Itemized modification records:

......

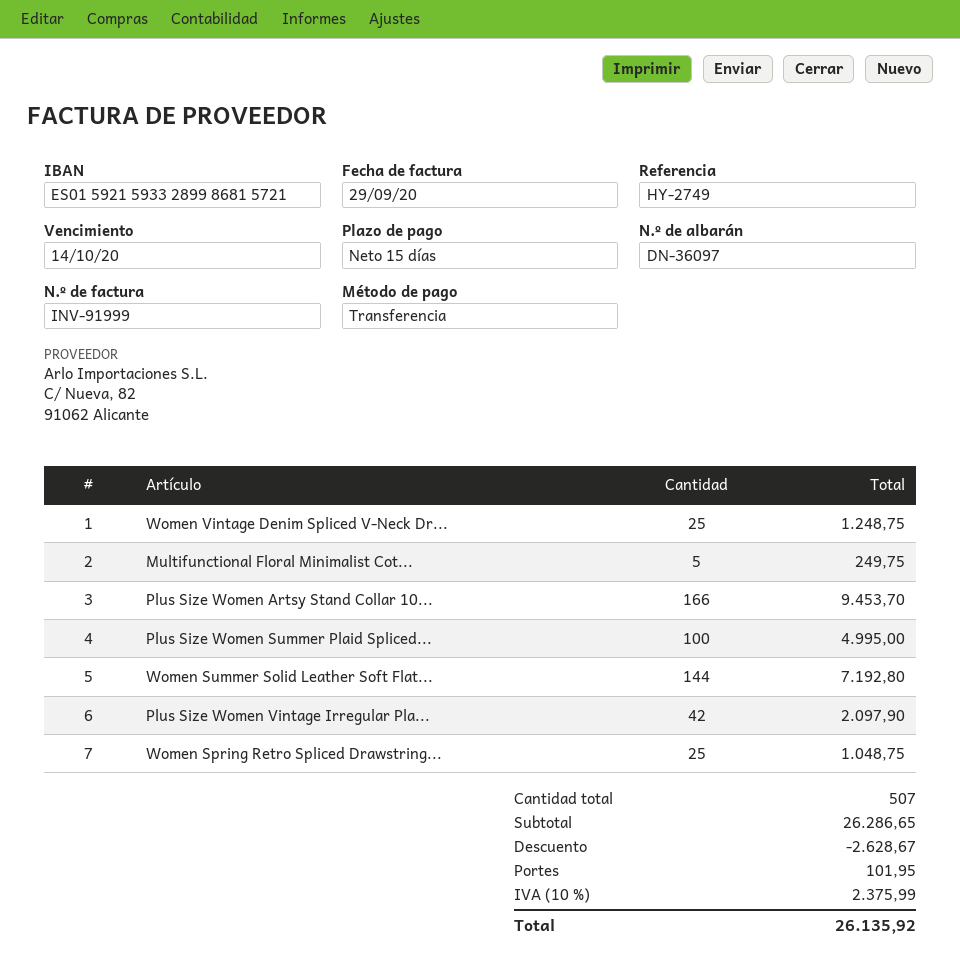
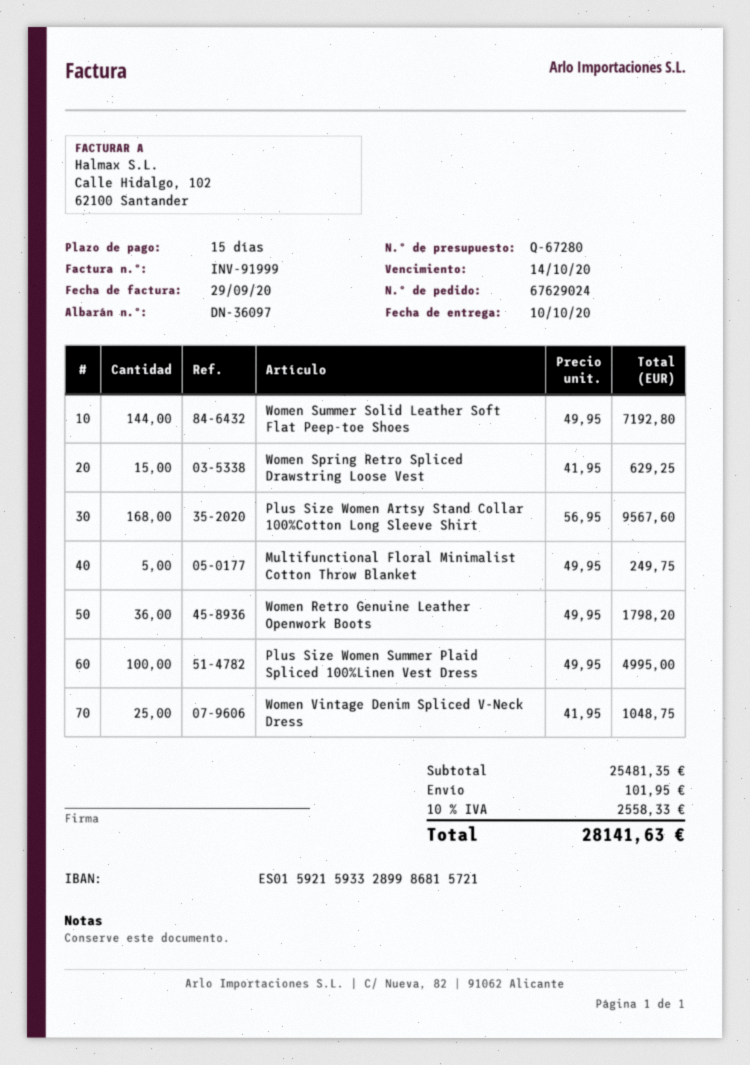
Women Vintage Denim Spliced V-Neck Dr...: 25 for 1248.75 -> 25 for 1048.75
Plus Size Women Artsy Stand Collar 10...: 166 for 9453.70 -> 168 for 9567.60
Plus Size Women Vintage Irregular Pla...: 42 for 2097.90 -> none
Women Spring Retro Spliced Drawstring...: 25 for 1048.75 -> 15 for 629.25
Women Retro Genuine Leather Openwork Boots: none -> 36 for 1798.20
subtotal: 26286.65 -> 25481.35
discount: 2628.67 -> none
tax: 10% = 2375.99 -> 10% = 2558.33
total: 26135.92 -> 28141.63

......

WHAT THE EXERCISE ASKS: Reproduce the complete set of records verbatim and omit the pictures.

EXERCISE SOLUTION:
Women Vintage Denim Spliced V-Neck Dr...: 25 for 1248.75 -> 25 for 1048.75
Plus Size Women Artsy Stand Collar 10...: 166 for 9453.70 -> 168 for 9567.60
Plus Size Women Vintage Irregular Pla...: 42 for 2097.90 -> none
Women Spring Retro Spliced Drawstring...: 25 for 1048.75 -> 15 for 629.25
Women Retro Genuine Leather Openwork Boots: none -> 36 for 1798.20
subtotal: 26286.65 -> 25481.35
discount: 2628.67 -> none
tax: 10% = 2375.99 -> 10% = 2558.33
total: 26135.92 -> 28141.63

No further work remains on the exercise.